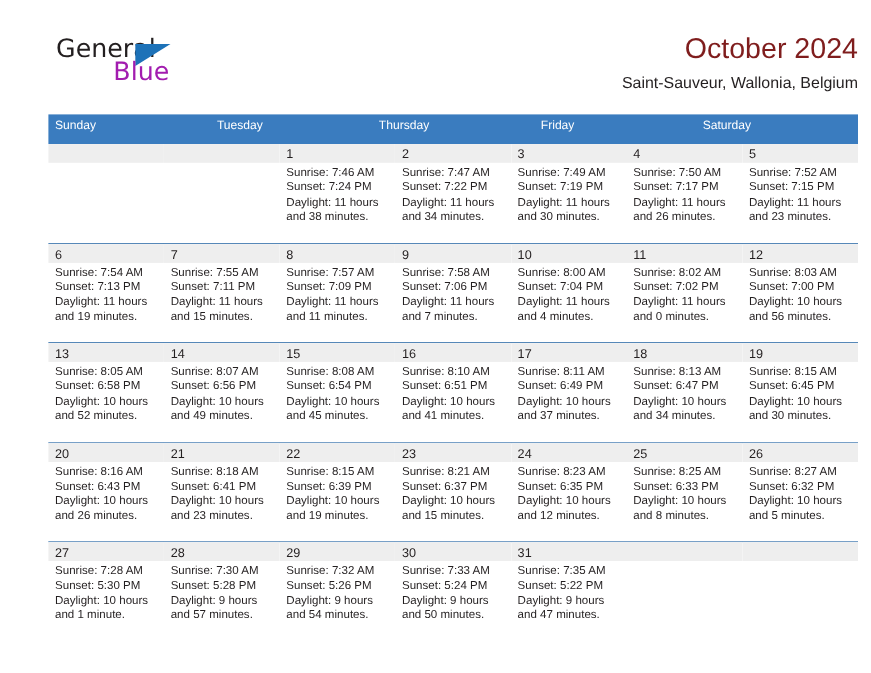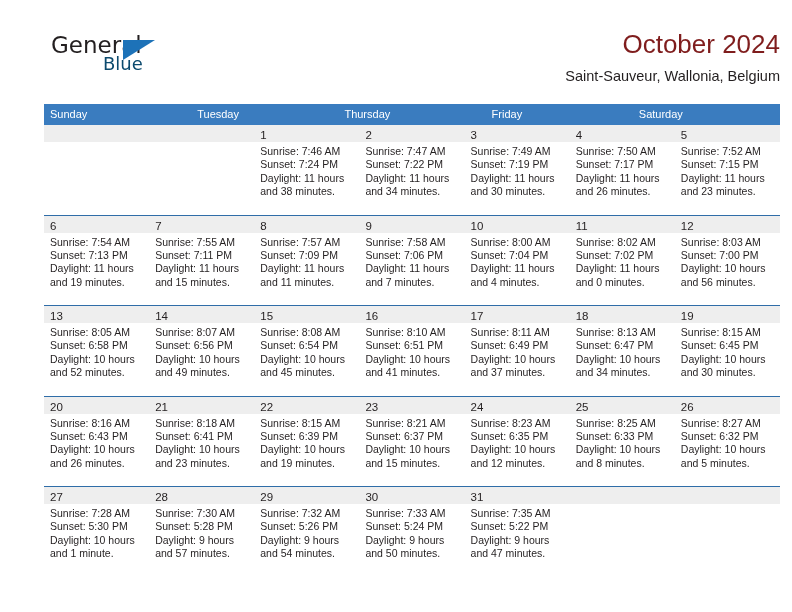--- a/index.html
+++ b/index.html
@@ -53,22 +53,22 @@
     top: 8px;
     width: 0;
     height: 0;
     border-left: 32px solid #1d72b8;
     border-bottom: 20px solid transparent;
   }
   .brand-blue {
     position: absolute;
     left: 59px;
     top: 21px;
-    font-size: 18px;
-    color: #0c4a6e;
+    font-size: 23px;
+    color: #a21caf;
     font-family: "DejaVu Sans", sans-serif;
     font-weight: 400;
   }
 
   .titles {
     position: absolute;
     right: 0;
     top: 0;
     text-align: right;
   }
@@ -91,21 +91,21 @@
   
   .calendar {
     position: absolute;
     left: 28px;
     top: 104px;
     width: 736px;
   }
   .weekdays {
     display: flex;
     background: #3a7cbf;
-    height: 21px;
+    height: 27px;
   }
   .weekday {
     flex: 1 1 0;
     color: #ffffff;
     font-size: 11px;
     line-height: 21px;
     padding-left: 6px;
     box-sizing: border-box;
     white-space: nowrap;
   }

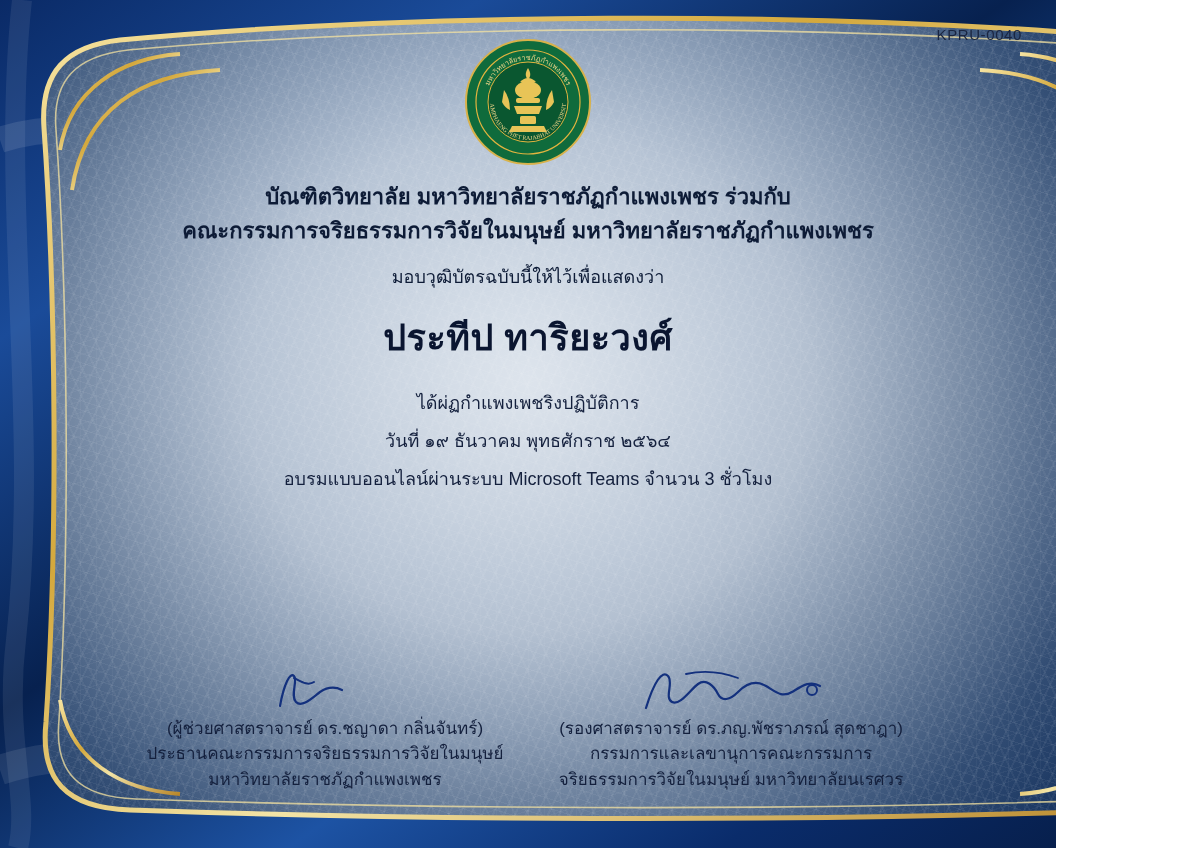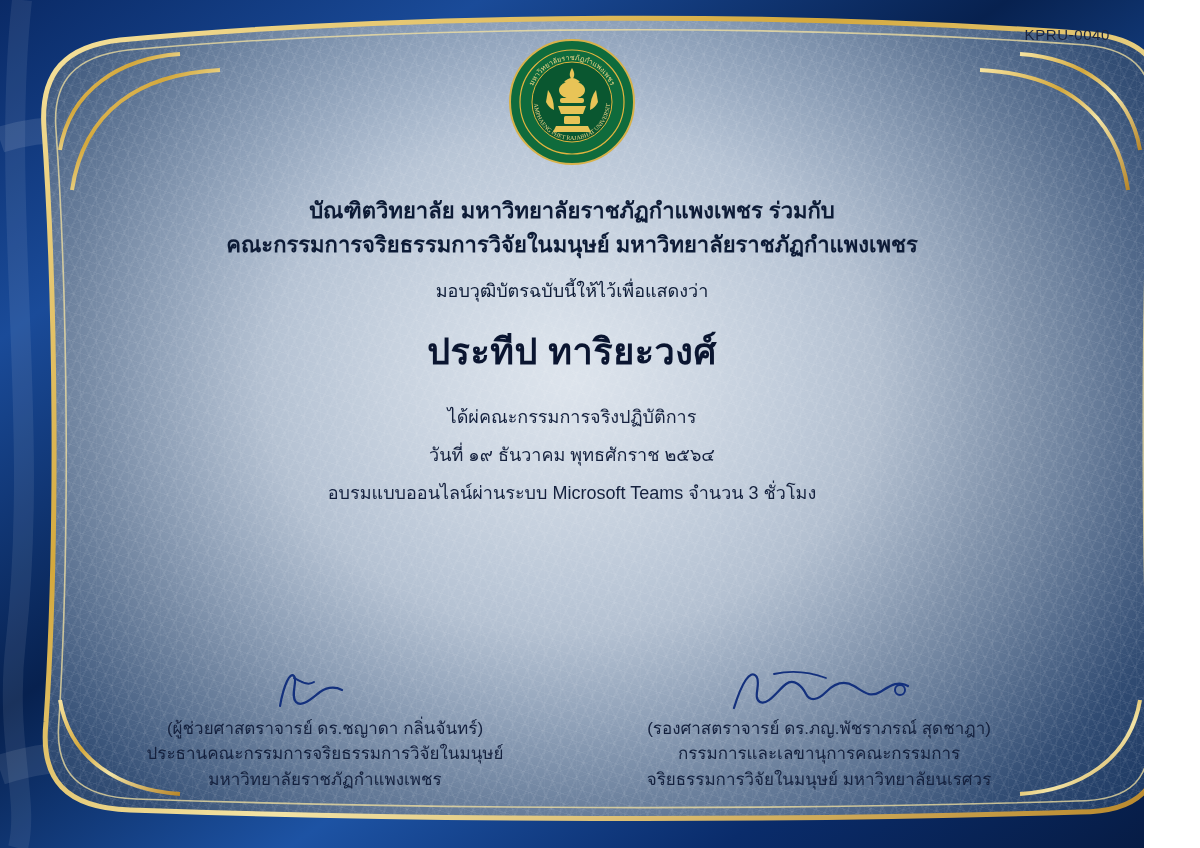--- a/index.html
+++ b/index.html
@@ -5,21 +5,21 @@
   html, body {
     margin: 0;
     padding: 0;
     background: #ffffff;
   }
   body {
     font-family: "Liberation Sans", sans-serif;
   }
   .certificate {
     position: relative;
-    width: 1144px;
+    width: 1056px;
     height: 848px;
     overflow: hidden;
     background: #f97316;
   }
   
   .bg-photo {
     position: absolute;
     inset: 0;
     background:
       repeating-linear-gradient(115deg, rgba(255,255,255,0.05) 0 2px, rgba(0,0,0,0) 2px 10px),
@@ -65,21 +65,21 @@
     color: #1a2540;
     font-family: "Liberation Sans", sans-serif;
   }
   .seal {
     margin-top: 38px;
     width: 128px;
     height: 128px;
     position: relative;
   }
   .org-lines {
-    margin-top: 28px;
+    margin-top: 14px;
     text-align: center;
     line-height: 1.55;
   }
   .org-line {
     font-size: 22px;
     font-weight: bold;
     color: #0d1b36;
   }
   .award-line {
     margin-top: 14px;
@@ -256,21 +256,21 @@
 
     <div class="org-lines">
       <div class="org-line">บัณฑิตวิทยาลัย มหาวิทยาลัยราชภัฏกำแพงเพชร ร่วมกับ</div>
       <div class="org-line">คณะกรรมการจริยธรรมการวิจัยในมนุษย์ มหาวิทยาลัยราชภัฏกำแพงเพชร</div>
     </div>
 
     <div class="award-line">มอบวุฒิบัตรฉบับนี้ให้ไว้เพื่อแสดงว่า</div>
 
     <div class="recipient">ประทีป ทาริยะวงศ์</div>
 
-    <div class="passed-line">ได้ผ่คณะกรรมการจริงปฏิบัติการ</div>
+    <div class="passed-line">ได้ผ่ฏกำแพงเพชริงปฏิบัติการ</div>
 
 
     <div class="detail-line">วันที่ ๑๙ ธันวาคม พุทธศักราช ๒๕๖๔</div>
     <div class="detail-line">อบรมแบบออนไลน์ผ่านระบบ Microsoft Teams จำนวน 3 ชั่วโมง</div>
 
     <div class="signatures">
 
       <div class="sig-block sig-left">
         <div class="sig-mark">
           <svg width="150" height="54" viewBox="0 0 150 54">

--

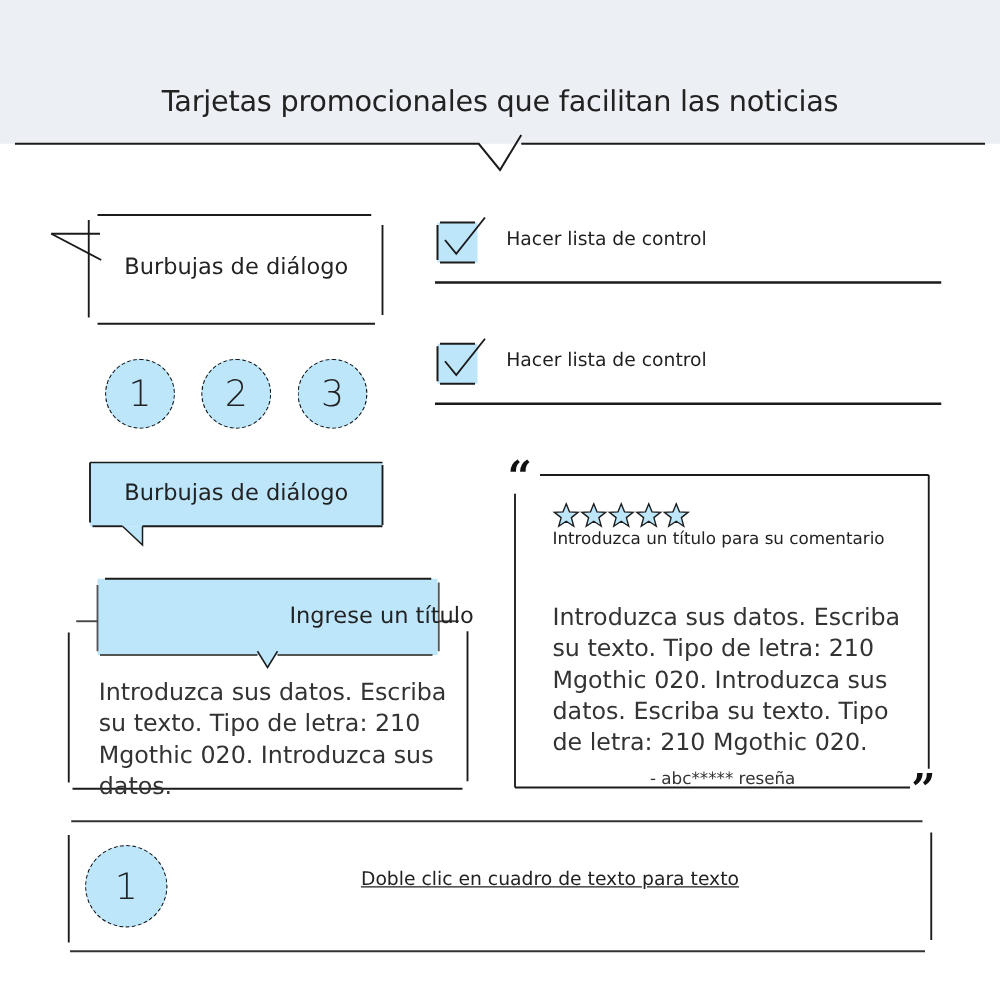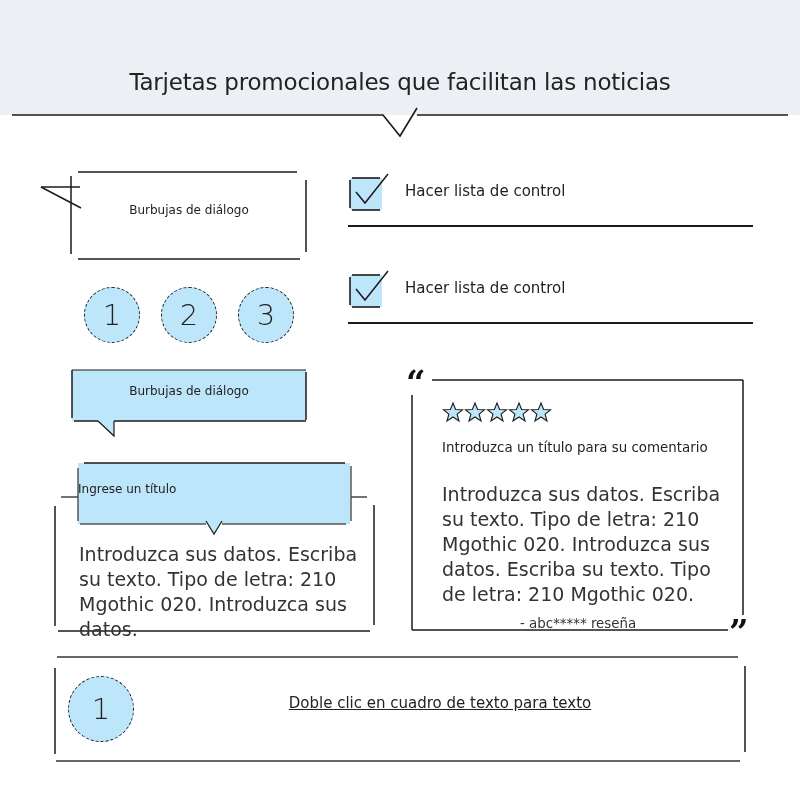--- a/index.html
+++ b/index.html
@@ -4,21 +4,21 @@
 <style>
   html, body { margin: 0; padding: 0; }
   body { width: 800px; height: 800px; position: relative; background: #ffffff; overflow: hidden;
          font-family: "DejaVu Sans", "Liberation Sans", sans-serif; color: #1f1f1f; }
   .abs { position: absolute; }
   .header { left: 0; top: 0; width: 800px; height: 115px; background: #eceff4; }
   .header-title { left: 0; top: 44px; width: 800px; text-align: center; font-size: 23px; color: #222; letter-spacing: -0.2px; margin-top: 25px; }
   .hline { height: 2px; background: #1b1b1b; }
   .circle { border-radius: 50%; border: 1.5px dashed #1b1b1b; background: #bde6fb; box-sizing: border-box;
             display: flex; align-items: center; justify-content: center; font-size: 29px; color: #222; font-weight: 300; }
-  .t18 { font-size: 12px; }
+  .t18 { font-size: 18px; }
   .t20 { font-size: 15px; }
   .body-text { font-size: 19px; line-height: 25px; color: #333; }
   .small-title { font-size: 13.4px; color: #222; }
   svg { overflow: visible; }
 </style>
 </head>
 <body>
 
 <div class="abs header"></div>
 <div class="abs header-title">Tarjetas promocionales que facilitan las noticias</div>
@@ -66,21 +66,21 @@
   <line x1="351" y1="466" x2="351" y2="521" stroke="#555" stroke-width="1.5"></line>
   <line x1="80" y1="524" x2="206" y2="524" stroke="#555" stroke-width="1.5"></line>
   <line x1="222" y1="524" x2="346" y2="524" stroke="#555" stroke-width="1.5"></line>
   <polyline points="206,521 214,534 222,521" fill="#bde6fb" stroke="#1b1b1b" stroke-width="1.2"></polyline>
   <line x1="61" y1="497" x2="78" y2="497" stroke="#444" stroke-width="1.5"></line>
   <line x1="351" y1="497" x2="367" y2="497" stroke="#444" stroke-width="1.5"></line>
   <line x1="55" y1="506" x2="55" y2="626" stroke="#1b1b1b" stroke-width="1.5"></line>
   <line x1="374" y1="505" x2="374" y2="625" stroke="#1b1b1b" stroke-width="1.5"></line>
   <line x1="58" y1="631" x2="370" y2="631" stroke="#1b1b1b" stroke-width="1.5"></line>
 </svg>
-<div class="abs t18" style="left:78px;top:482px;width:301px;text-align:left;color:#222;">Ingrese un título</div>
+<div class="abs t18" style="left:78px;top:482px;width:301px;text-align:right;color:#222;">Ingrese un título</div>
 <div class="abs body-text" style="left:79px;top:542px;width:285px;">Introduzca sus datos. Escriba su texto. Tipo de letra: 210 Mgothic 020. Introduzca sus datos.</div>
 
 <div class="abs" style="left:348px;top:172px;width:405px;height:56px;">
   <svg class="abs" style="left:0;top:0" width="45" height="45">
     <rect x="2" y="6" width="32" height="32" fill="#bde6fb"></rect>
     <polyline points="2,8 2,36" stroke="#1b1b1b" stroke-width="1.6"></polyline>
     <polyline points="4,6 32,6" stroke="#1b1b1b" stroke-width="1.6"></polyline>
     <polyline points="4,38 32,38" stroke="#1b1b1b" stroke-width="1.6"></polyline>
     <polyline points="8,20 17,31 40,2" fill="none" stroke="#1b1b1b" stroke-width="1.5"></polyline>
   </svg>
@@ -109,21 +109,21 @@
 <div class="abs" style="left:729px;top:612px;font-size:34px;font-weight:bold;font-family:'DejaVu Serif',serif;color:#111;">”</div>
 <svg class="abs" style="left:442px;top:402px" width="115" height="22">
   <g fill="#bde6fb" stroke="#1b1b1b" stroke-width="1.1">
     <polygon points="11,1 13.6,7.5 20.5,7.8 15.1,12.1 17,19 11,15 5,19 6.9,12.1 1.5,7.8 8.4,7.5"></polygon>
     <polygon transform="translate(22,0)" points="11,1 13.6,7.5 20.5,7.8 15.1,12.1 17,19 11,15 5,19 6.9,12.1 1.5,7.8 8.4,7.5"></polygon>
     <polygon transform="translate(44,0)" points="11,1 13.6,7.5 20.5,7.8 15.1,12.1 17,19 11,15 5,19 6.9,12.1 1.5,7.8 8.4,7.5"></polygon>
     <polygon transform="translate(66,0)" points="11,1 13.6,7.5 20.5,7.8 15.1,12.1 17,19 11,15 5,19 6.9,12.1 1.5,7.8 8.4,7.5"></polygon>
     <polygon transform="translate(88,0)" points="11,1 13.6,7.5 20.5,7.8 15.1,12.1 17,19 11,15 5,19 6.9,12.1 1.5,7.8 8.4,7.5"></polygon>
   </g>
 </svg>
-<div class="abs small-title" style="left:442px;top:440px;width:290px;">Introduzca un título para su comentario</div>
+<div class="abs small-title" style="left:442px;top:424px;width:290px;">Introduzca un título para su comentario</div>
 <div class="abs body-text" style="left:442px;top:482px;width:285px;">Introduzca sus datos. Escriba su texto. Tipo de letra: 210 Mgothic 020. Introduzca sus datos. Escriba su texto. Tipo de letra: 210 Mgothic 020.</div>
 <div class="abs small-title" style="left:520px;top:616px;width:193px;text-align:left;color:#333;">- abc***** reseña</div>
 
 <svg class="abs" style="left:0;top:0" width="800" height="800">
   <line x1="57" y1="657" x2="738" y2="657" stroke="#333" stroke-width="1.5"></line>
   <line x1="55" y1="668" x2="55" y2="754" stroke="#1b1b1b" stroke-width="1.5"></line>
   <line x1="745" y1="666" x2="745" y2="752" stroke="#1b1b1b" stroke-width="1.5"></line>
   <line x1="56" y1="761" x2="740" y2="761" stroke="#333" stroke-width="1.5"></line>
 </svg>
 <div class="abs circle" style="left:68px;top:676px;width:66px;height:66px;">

● What this task involves: Search each line of the data above for "ทยาล", and copy the lines where it occurs.

● Answer to the exercise:
       <div class="org-line">บัณฑิตวิทยาลัย มหาวิทยาลัยราชภัฏกำแพงเพชร ร่วมกับ</div>
       <div class="org-line">คณะกรรมการจริยธรรมการวิจัยในมนุษย์ มหาวิทยาลัยราชภัฏกำแพงเพชร</div>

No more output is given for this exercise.